**Exercise details:**
Keep every line of the data below that has the string "Unit" and present those lines.

**Items listed in a dataset:**
┄┄┄┄┄┄
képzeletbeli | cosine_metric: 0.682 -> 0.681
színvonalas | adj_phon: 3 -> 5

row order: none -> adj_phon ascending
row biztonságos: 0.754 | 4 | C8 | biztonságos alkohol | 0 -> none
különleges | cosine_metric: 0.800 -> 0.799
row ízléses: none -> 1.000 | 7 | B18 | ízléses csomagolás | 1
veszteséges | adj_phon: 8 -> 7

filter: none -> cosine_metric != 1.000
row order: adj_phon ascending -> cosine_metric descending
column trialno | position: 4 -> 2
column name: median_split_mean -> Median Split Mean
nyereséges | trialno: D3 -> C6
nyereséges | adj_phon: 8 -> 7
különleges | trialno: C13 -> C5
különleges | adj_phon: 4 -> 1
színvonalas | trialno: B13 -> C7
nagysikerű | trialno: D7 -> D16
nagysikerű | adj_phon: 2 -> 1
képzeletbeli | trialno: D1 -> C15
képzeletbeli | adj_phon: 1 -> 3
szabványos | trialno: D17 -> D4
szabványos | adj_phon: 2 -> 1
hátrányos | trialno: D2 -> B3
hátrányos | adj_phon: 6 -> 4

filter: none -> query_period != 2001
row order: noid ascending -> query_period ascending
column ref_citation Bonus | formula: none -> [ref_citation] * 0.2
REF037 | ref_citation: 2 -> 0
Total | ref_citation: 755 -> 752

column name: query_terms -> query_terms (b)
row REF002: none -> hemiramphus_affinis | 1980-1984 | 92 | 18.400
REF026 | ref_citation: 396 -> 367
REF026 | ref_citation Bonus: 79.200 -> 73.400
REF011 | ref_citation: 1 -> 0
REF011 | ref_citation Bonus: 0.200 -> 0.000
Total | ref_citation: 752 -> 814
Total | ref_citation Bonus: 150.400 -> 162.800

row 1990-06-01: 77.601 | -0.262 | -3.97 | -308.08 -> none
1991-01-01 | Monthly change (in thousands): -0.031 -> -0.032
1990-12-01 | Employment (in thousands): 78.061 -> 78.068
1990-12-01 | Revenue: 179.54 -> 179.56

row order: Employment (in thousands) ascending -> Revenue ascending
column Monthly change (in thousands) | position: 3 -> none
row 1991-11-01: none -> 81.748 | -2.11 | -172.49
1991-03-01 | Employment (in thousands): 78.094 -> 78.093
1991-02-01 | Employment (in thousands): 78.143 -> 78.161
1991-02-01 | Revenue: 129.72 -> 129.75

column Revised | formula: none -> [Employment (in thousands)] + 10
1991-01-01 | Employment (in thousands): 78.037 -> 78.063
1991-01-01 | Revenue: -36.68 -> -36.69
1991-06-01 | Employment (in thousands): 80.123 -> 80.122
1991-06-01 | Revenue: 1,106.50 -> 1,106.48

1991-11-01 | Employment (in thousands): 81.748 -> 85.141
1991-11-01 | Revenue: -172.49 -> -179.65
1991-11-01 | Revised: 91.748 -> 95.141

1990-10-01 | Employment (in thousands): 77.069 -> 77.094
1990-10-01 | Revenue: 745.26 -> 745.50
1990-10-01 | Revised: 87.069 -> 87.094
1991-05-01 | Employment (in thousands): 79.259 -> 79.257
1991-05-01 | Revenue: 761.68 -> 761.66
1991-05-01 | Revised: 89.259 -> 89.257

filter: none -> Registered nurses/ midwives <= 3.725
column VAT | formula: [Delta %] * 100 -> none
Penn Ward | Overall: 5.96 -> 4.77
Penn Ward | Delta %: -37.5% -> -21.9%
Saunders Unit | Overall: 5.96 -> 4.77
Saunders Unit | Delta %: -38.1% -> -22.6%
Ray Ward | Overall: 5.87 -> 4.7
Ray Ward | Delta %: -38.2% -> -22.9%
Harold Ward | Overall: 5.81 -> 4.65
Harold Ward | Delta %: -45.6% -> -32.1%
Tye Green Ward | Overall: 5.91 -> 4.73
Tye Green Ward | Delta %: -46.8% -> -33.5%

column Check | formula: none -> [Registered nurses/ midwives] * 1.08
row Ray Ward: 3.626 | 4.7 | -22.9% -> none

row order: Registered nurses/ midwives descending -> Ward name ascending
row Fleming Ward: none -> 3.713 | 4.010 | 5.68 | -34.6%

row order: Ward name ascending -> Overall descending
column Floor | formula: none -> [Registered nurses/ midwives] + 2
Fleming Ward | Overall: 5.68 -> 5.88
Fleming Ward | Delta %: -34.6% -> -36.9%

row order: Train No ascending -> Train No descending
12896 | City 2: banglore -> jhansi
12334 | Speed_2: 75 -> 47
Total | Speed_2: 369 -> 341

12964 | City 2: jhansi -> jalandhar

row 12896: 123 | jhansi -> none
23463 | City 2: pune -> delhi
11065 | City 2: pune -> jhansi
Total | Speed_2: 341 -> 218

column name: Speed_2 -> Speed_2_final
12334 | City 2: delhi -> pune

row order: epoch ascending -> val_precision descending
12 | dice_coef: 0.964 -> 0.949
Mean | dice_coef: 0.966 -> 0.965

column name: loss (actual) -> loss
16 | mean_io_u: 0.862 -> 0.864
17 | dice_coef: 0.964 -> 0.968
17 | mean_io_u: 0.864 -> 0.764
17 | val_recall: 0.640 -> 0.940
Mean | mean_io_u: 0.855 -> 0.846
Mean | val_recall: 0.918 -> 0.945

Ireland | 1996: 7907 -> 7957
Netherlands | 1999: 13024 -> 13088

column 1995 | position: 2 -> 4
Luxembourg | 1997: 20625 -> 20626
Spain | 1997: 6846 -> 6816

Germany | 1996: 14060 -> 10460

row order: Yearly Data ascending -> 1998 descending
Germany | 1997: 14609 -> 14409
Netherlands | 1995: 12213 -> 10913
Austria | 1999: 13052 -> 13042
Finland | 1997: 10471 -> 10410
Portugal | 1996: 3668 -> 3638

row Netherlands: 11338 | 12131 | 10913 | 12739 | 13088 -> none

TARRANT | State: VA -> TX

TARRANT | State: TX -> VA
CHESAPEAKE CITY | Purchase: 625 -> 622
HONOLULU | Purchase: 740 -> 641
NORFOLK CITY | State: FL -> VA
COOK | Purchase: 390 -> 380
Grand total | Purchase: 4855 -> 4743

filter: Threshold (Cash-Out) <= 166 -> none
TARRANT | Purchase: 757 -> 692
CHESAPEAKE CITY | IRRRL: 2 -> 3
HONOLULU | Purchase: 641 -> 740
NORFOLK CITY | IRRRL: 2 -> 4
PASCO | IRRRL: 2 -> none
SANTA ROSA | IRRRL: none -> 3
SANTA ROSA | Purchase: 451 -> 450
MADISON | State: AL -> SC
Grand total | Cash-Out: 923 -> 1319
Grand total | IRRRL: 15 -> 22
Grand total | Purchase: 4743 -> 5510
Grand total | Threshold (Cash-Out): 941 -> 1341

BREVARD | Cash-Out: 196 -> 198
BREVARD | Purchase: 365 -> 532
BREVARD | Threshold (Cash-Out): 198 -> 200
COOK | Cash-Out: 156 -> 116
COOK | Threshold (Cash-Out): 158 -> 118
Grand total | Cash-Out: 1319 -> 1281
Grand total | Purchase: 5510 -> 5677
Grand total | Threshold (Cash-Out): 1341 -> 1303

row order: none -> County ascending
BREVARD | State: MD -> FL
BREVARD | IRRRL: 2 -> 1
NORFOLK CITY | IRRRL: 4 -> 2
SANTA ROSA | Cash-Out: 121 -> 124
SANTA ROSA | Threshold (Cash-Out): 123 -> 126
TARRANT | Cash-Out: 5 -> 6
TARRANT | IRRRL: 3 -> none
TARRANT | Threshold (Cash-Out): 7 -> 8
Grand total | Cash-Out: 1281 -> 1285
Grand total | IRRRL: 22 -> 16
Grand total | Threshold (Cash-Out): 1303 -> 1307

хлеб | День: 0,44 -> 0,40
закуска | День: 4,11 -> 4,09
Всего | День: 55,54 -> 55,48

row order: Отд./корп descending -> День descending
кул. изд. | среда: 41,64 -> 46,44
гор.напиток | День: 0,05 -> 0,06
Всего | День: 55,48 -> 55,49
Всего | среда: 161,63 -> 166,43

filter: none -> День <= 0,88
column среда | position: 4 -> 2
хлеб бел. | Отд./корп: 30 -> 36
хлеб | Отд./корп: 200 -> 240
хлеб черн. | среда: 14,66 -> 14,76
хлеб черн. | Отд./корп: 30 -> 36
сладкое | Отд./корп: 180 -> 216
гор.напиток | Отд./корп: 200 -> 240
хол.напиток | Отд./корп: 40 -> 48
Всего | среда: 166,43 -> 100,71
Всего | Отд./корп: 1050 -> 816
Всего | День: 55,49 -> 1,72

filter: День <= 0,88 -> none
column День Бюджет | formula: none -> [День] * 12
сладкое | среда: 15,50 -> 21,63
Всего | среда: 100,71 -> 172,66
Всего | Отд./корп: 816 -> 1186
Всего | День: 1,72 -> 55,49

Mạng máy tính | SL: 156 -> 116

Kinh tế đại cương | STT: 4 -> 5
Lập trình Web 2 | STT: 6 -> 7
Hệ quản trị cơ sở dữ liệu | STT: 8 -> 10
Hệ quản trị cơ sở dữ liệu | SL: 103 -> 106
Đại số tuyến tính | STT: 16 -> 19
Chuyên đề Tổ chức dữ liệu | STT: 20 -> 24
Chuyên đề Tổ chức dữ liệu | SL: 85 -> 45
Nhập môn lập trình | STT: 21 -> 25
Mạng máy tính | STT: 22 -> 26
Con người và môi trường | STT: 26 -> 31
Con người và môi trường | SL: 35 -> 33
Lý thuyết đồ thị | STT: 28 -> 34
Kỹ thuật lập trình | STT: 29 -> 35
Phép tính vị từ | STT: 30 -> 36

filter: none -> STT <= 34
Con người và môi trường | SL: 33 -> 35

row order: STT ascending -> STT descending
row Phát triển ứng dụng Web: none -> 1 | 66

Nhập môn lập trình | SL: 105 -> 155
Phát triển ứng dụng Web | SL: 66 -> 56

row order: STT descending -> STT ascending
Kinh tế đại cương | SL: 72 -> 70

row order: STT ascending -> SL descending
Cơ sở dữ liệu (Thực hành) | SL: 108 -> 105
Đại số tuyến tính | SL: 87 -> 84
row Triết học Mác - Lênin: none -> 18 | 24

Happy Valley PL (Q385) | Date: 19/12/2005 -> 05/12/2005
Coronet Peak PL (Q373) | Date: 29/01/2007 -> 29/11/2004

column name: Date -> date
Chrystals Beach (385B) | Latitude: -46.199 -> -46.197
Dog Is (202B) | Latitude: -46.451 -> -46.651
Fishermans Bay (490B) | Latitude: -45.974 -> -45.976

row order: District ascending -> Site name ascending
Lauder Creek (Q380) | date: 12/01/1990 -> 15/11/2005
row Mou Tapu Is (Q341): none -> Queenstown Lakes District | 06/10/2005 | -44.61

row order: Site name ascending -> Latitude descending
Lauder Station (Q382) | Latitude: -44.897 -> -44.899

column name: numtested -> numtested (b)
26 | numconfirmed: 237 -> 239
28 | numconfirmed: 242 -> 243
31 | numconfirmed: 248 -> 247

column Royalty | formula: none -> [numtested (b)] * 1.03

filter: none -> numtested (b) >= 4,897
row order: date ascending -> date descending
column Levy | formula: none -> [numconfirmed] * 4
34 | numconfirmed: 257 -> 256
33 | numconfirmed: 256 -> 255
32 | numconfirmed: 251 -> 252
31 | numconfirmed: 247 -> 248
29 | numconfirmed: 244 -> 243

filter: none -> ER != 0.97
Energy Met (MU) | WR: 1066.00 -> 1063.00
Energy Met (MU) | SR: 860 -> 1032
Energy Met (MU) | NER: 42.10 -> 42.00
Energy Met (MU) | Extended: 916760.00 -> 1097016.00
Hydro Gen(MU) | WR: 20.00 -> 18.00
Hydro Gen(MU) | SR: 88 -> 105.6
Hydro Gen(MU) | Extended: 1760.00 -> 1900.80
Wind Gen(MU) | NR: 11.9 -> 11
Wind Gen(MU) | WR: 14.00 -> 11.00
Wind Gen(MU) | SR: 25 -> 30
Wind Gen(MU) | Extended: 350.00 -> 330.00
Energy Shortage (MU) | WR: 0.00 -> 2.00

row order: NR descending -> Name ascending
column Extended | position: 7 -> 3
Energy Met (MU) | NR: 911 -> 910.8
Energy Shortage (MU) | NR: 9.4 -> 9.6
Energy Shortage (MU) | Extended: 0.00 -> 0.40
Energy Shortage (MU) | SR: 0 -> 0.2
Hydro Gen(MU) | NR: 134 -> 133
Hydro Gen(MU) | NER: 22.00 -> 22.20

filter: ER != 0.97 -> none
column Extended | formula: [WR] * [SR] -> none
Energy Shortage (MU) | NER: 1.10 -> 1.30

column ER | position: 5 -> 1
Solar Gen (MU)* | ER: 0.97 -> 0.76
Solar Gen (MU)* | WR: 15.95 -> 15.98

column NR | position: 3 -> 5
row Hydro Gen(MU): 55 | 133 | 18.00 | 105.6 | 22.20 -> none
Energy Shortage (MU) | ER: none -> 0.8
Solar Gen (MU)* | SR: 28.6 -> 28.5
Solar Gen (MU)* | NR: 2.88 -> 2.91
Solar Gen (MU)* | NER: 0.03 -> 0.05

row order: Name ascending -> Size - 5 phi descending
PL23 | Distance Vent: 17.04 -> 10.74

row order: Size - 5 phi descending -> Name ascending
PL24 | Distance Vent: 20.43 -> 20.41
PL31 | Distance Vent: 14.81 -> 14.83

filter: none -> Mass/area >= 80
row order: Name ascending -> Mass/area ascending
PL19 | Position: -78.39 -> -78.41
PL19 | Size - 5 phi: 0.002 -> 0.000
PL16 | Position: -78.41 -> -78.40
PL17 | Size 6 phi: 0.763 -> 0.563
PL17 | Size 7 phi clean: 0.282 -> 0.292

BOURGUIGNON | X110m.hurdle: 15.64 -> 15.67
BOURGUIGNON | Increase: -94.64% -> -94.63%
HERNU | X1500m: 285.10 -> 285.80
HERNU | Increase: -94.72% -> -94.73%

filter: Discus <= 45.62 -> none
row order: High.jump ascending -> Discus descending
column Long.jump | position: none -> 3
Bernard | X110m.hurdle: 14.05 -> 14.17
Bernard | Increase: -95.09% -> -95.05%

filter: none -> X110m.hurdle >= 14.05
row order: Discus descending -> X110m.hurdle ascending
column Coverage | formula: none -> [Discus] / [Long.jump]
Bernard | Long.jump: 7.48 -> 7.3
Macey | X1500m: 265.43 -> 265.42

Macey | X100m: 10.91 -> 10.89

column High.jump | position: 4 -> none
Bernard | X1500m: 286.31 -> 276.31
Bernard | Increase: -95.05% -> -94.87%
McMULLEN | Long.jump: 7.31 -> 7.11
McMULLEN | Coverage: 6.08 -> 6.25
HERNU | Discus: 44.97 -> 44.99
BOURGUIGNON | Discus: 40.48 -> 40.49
┄┄┄┄┄┄
**Exercise answer:**
Saunders Unit | Overall: 5.96 -> 4.77
Saunders Unit | Delta %: -38.1% -> -22.6%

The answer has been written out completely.